Árvore de Jessé

Na Capela do Santíssimo da igreja do Convento de Fátima está pintado um fresco de Ferdinand Gehr: a Árvore de Jessé.
Eu que já estive tantas vezes no Convento de Fátima nunca consegui perceber o alcance desta pintura. Foi o fr. Marcos e depois a leitura de um óptimo livro sobre a Arte Sacra em Fátima que me desvendaram o sentido das cores e das formas. Aqui ficam alguns pormenores da pintura:


Aqui temos a visão geral da pintura. Infelizmente não consegui tirar a fotografia ideal. Mas façamos o percurso. O painel divide-sem duas partes, que é dizer, em dois mistérios: o mistério da Encarnação e o mistério da Redenção. Ao fundo, do lado esquerdo, vemos o tronco de uma árvore, tronco com duas folhas emolduradas com o verde, cor da natureza e da esperança. Essa árvore tem uma copa onde estão duas figuras: Maria e o Menino Jesus. Por cima da figura de Maria vemos uma nuvem, símbolo bíblico da lembrando a passagem do Evangelho na Anunciação: "O Espírito Santo virá sobre ti e a força do Altíssimo te cobrirá com a sua sombra". E aqui está representado o mistério da encarnação. Ainda ao funco mas do lado direito, temos uma cruz com um coração e doze silhuetas. É o tema da Última Ceia, que resume o mistério da Redenção.
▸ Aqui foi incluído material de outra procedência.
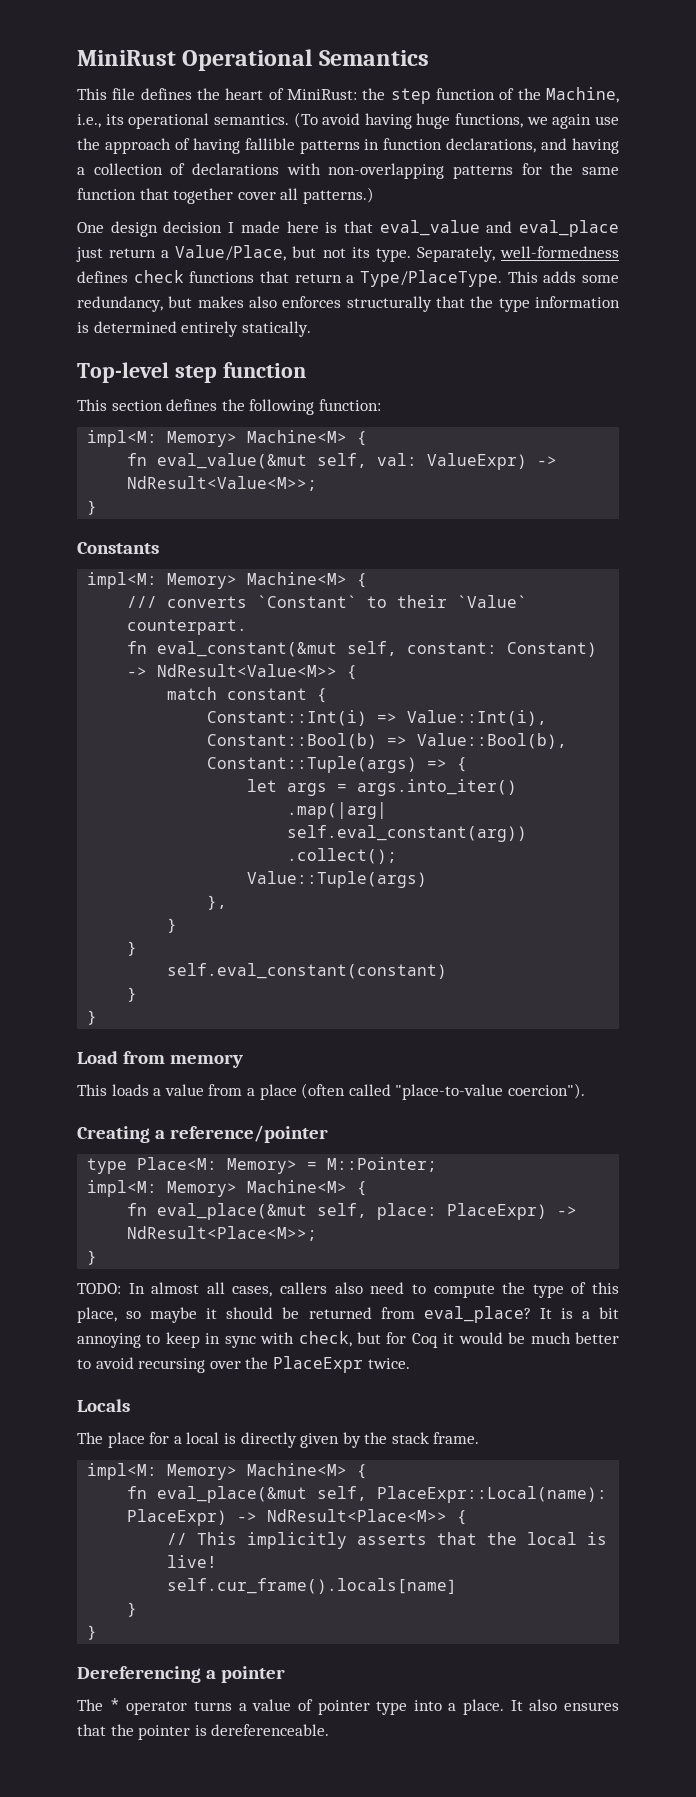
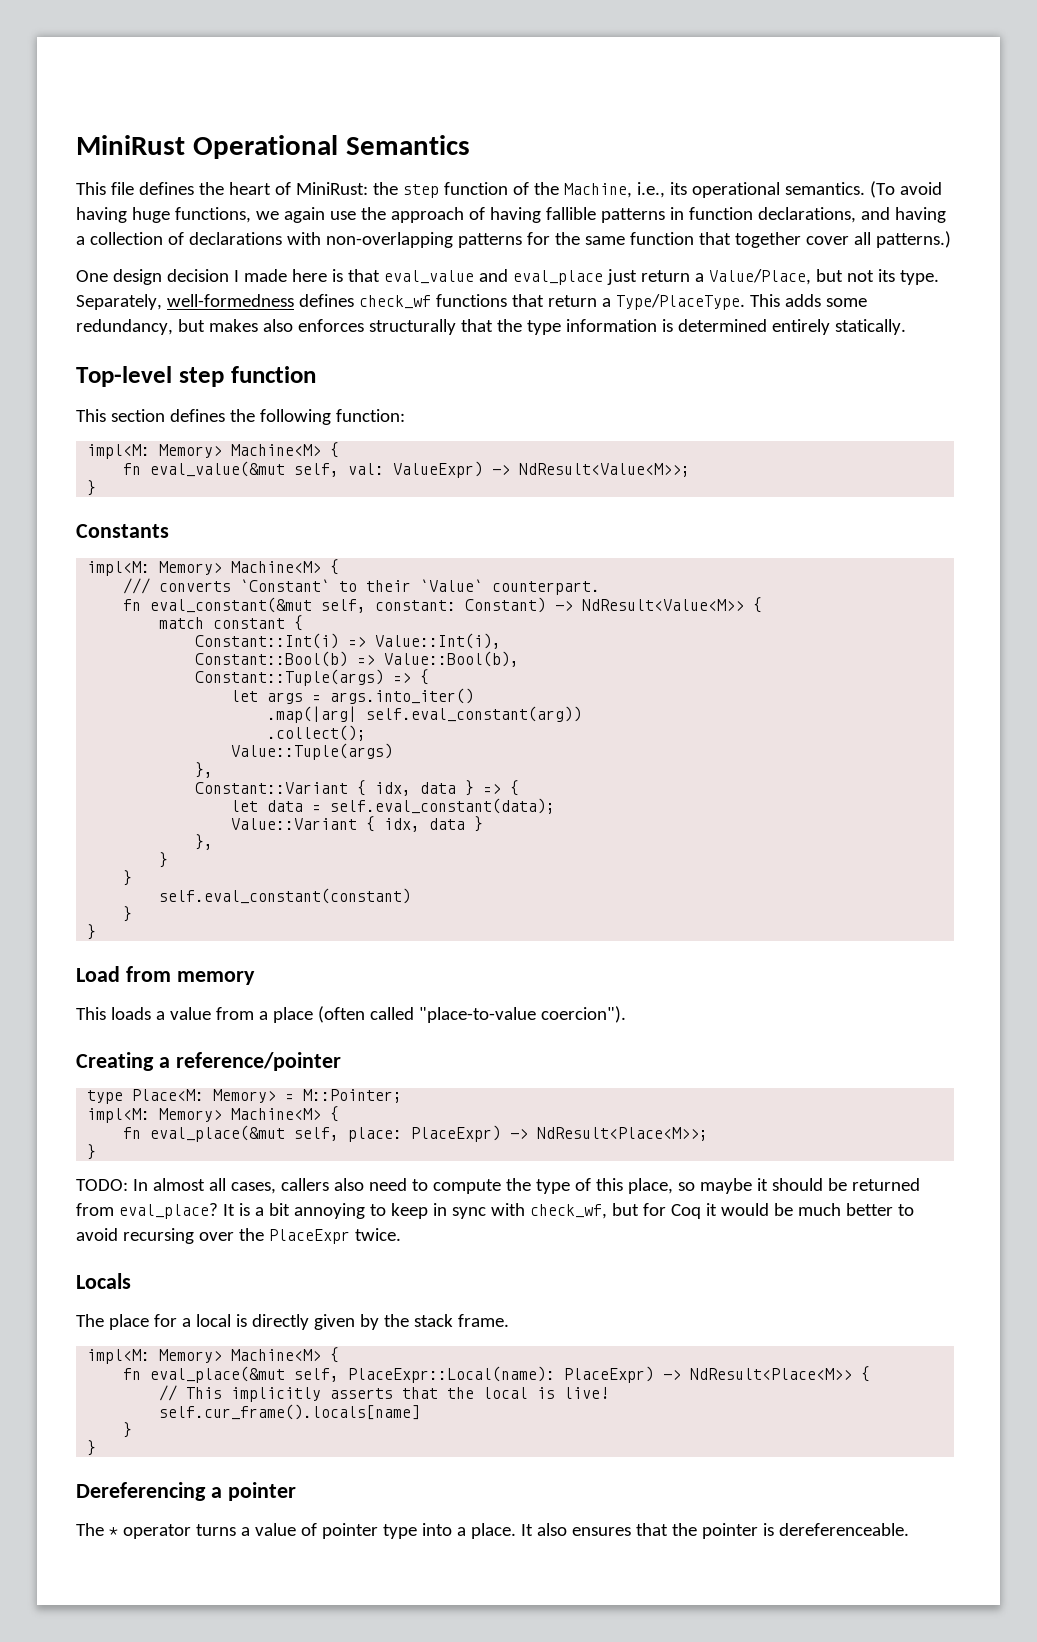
[133,270,184,283] check -> [358,295,431,309] check_wf
(228, 902) none -> [195,780,520,796] [231,798,556,814] [231,816,484,832] [195,834,214,850] // Constant::Variant { idx, data } => { // let data = self.eval_constant(data); // Value::Variant { idx, data } // },
[298,1331,352,1347] check, -> [529,1204,607,1219] check_wf,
Este pormenor do fresco representa a copa da árvore onde culmina, na árvore de Jessé, toda a história da Salvação. Vemos então representados Jesus e Maria. Maria com a silhueta, de mãos abertas - atitude de disponibilidade e de acolhimento - com aquele fundo azul, sinal do céu. Do outro lado, em tamanho grande, a figura de Jesus.


Este pormenor, como já disse, representa o mistério da Redenção, que tem o seu principal momento na Cruz. Esse momento foi anteciapado por Jesus, na Última Ceia. A morte de Jesus na cruz foi um acto de amor, daí que Gehr tenha colocado à volta da cruz um grande coração. É o Amor que nos salva. Os doze personagens são os Doze Apóstolos mas são também todos aqueles que se reúnem à volta da Eucaristia, em cada Domingo, para celebrar este Sacramento de Amor.

Falei de Encarnação, de Redenção mas parece faltar o mistério da santificação. Ele está presente nesta pintura. É que a Eucaristia santifica-nos e, por isso, estes doze personagens não fazem uma roda fechada à volta do coração mas é uma roda aberta (vê-se melhor na primeira imagem), onde cada um de nós pode imaginar o seu lugar e sentar-se à mesa.